What happens in the brave new world of metadata (indexes), taxonomies (tables) and relational databases?
* before the document is admitted to the know-how collection, it has been processed for all legal references;
* some quite simple software is being used by a human operator. The software sees the words "section" and "regulations" in a sentence and stops at that point, saying to the operator "looks like a legislation reference";
* the software shows to the operator any legislation references which have already been identified by him in processing the document. They may also have been obscure, but the process that follows has already been carried out, so he knows what they are. Three Acts, four SIs and one Council Directive have been mentioned in some form or another.
* He highlights the word "section" in the sentence and from the context deduces that, since the last reference was to section 741, this must be section 742. Calling up an authority file of legislation, he discovers that there is indeed a s. 742 in ICTA 1988, and "clicks" it. Immediately, an entry is made in a database which creates a relationship between the sentence within the paragraph of the document, and that specific piece of legislation.
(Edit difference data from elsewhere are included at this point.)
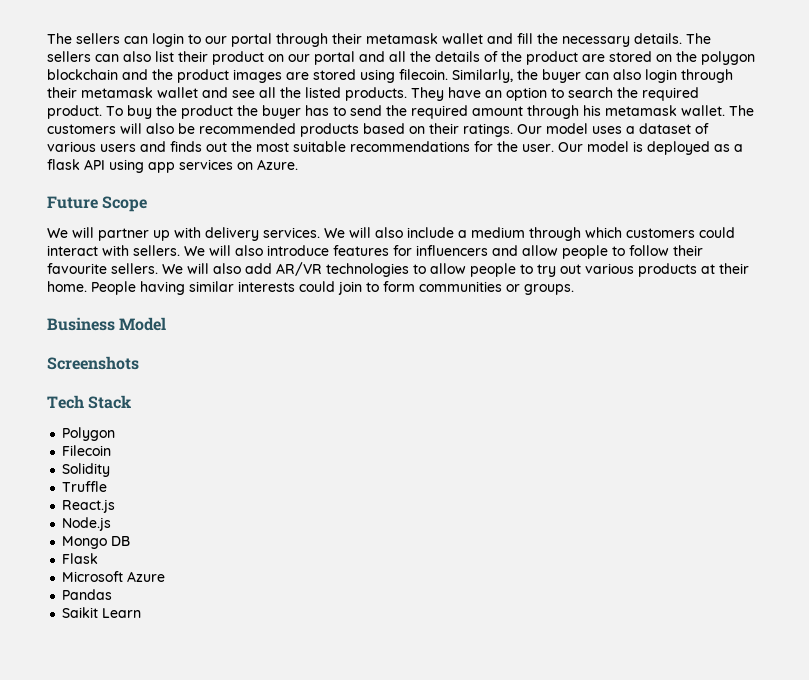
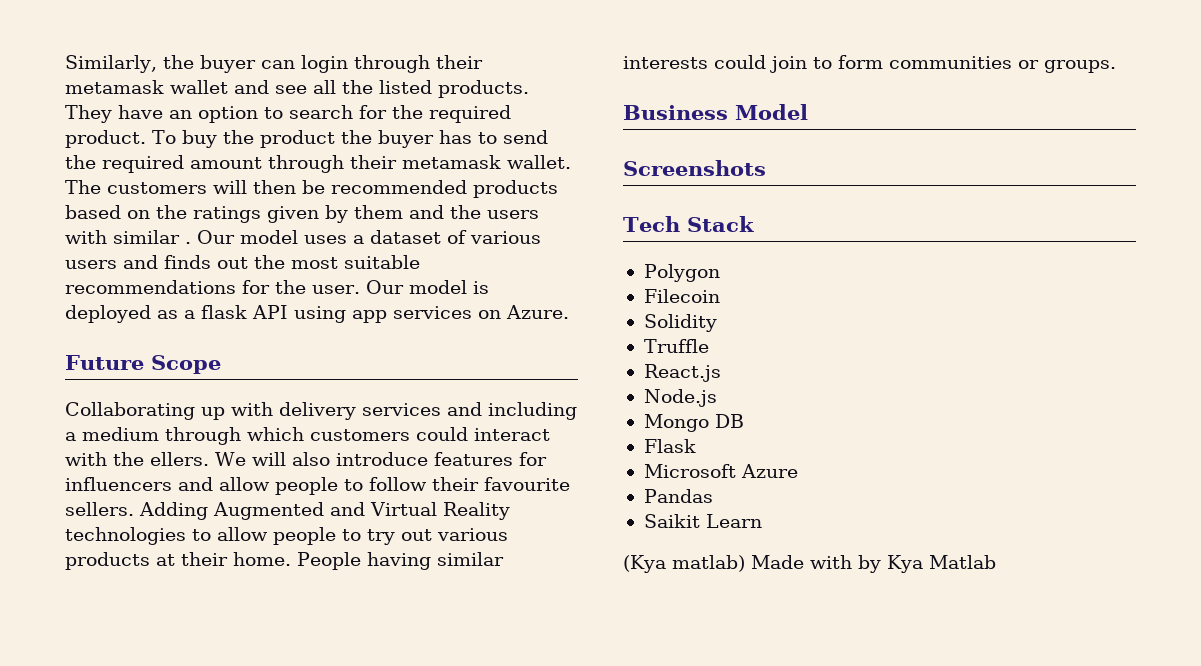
[47,33,711,47] [47,51,755,65] [47,69,448,83] The sellers can login to our portal through their metamask wallet and fill the necessary details. The sellers can also list their product on our portal and all the details of the product are stored on the polygon blockchain and the product images are stored using filecoin. -> (65, 64) none
[613,69,641,80] also -> (295, 64) none
(613, 92) none -> [359,105,387,119] for
[583,105,601,116] his -> [350,155,397,169] their
[146,123,174,134] also -> [253,180,296,194] then
[429,123,513,137] their ratings. -> [156,205,539,223] [65,230,191,244] the ratings given by them and the users with similar .
[47,227,454,241] We will partner up with delivery services. We will also include -> [65,402,577,420] Collaborating up with delivery services and including
[133,245,180,256] sellers. -> [113,452,209,466] the ellers.
[162,262,322,276] We will also add AR/VR -> [139,502,510,520] Adding Augmented and Virtual Reality
(142, 613) none -> [623,555,996,573] // (Kya matlab) Made with by Kya Matlab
* Our operator does the same job on the choice of SIs and Directives, again looking back to see what is meant from the context. Another entry is made, relating the same sentence to a second specific piece of legislation.
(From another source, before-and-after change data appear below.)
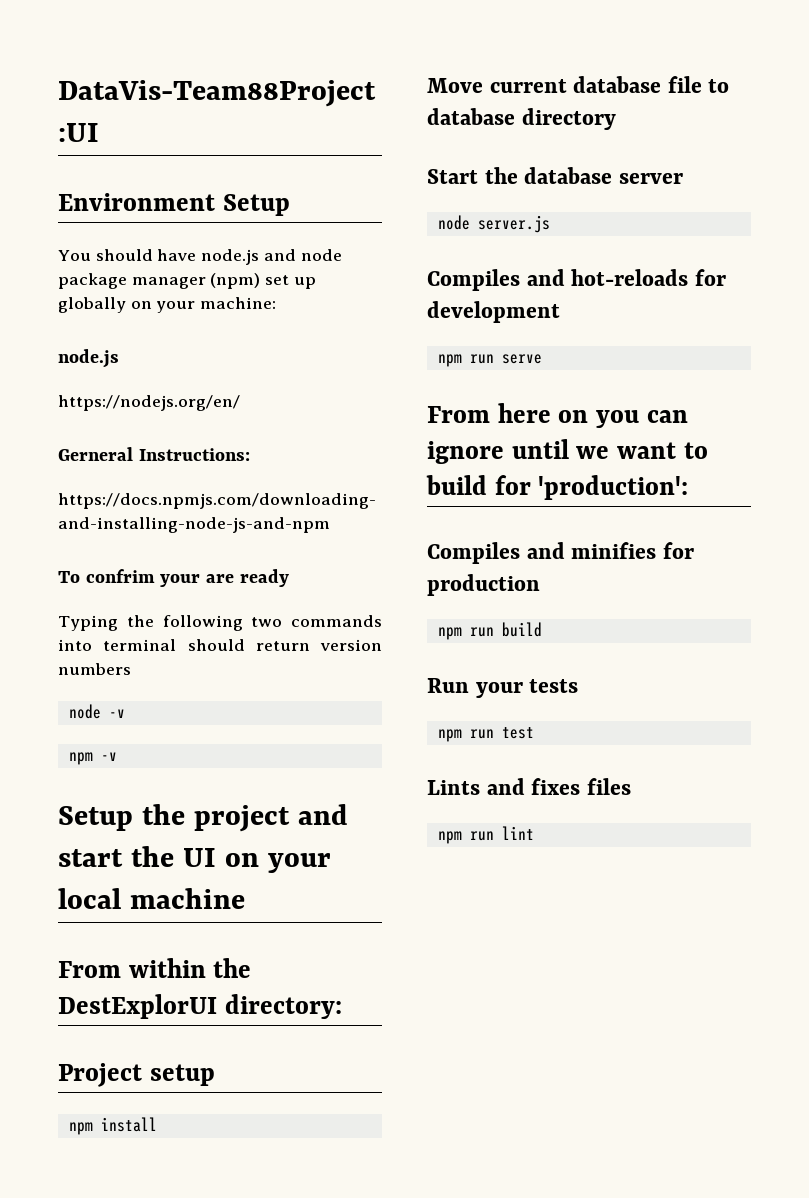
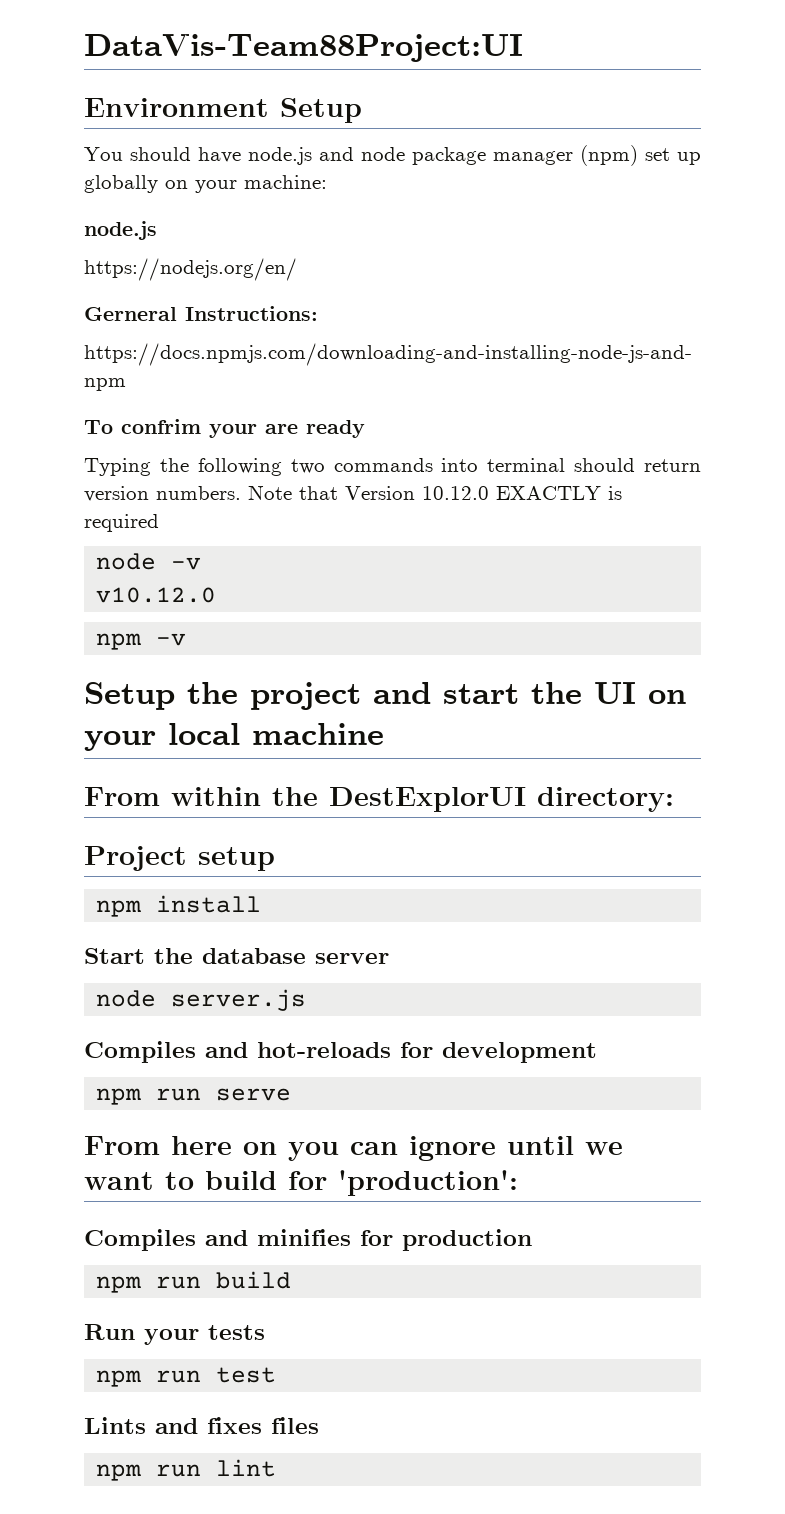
[58,663,131,675] numbers -> [156,485,622,500] [84,514,159,532] numbers. Note that Version 10.12.0 EXACTLY is required
(125, 713) none -> [96,587,217,603] // v10.12.0
[427,76,730,93] [427,108,616,130] // Move current database file to database directory -> (262, 904) none

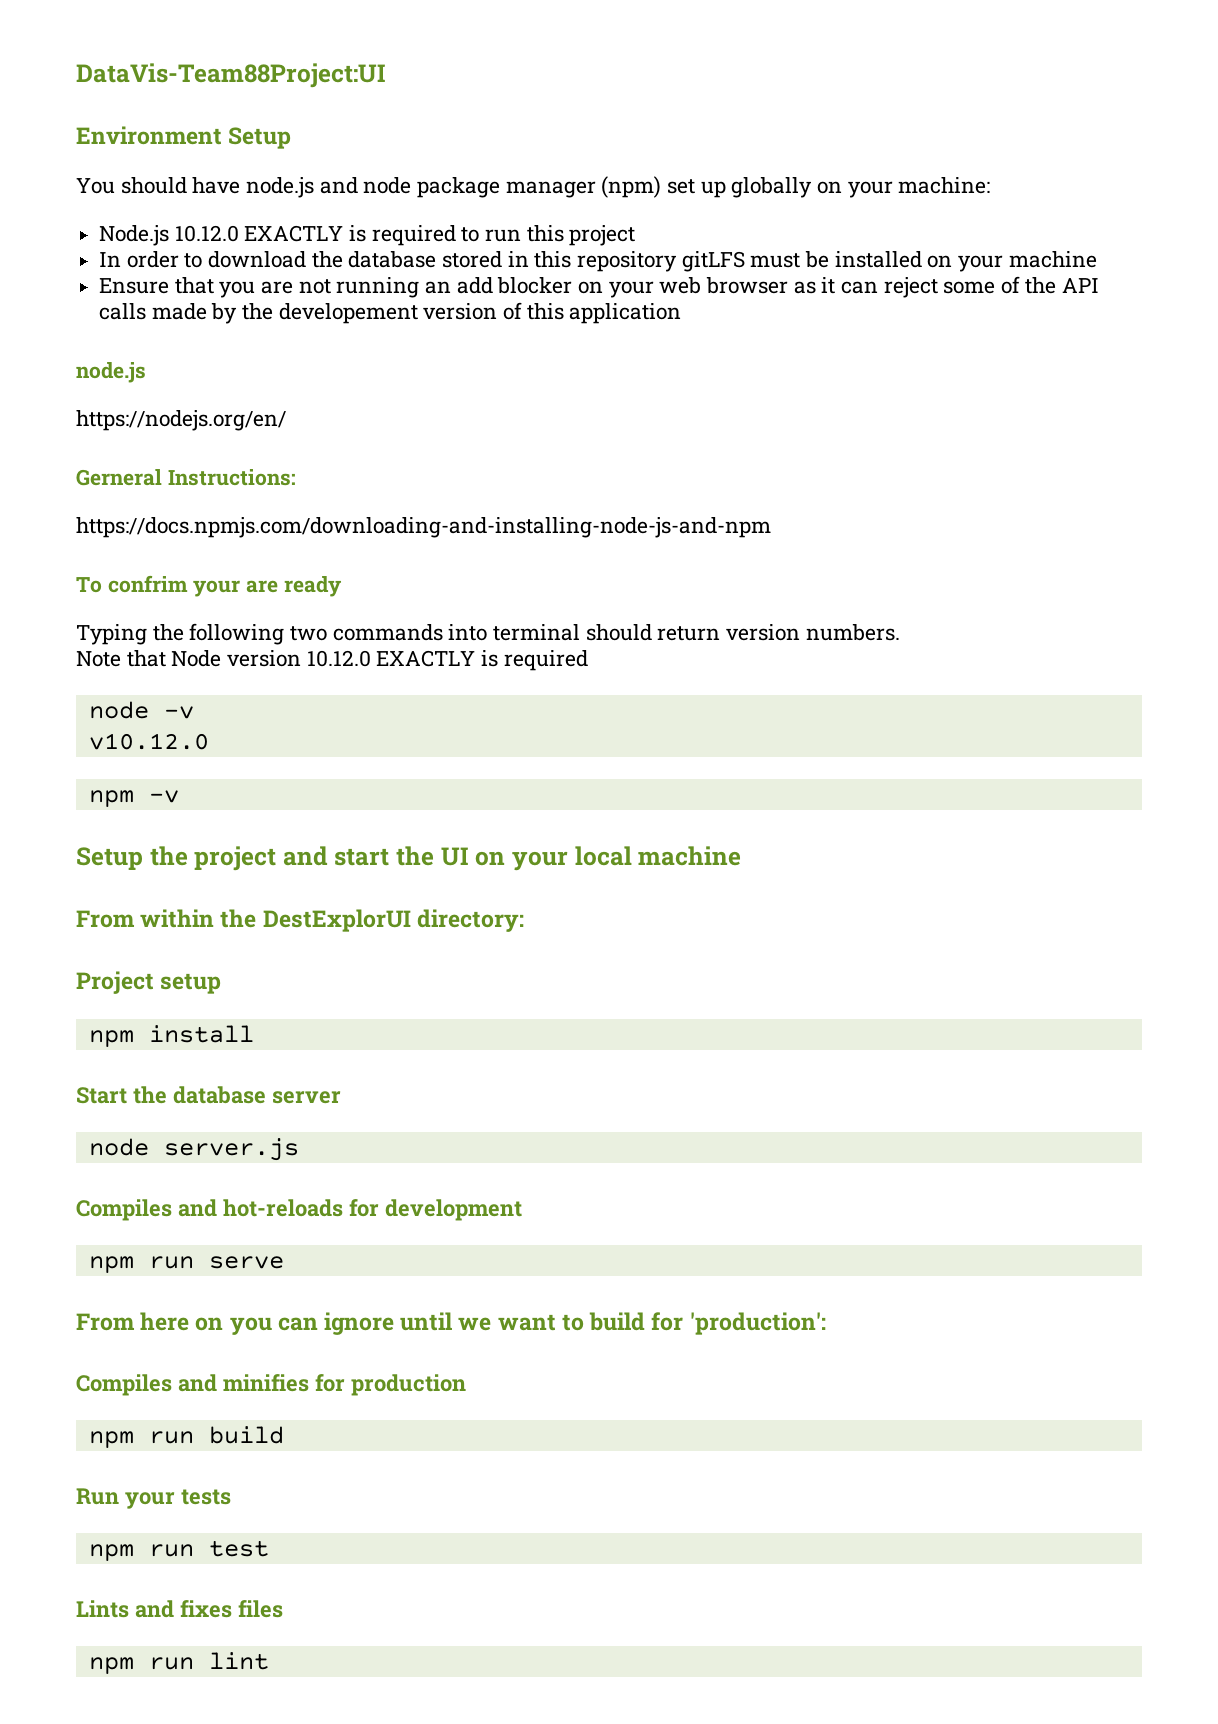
(327, 182) none -> [99,225,636,246] [99,251,1097,272] [99,276,1099,298] [99,302,682,324] // Node.js 10.12.0 EXACTLY is required to run this project // In order to download the database stored in this repository gitLFS must be installed on your machine // Ensure that you are not running an add blocker on your web browser as it can reject some of the API calls made by the developement version of this application
(241, 493) none -> (900, 632) //
[345,486,415,500] Version -> [171,650,302,667] Node version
* The software counts two pieces of legislation that have been related to a single sentence, and therefore asks: "do you wish to make a relationship between the two pieces of legislation in this sentence", offering "brings into force, repeals, effects, unknown/complex" as choices. The operator selects the third (or perhaps the fourth as well: they do not have to be mutually exclusive).
That's all there is to it. But what has happened? The value of that piece of legal writing has been enormously enhanced - you might say, liberated. For example:
* we already know, from the standard "properties" of the document, who wrote it and when.
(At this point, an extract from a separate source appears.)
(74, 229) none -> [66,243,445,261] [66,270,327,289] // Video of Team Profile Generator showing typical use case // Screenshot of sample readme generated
* we can therefore instantly warn anyone who sees a reference to s. 742 in any document earlier in date than this one, provided it has been processed in the same way, that there is later commentary about a change to that piece of legislation, without ever going anywhere near the text of the earlier documents. Later documents update earlier, as needed, automatically, at the point of use.
* further, we can, if sufficiently motivated, email the authors of any earlier documents to warn them of the change, and invite them to update their text. In practice, it's usually cheaper to take advantage of the fact that the new document being created, in our example, will in turn join the list of documents about s. 742; and therefore, if anyone in the future wants to see what the firm's practice now is, they just see what was done without anyone doing anything more than they would have done anyway.
* best-of-breed external information can be accessed, by the lawyer working on her matter, in the same way. Because the legislation has been fully and correctly identified, albeit behind the scenes, a link or a search on reputable online sources for any further commentary on the effect of this SI on that section can be done accurately, and above all automatically. Our lawyer has to do nothing more than click. She does not have to be trained on all those other sources, nor does she have to do any more "searches".
Something else has happened. There is no longer any such thing as the "false drop". If our lawyer searches for this particular section in her know-how, she will get all that is known about it, and nothing that is not about it. She won't get "article 742" of some totally irrelevant Treaty, or nine hundred "hits" about ICTA 1988. She'll get just what she needs. Bingo.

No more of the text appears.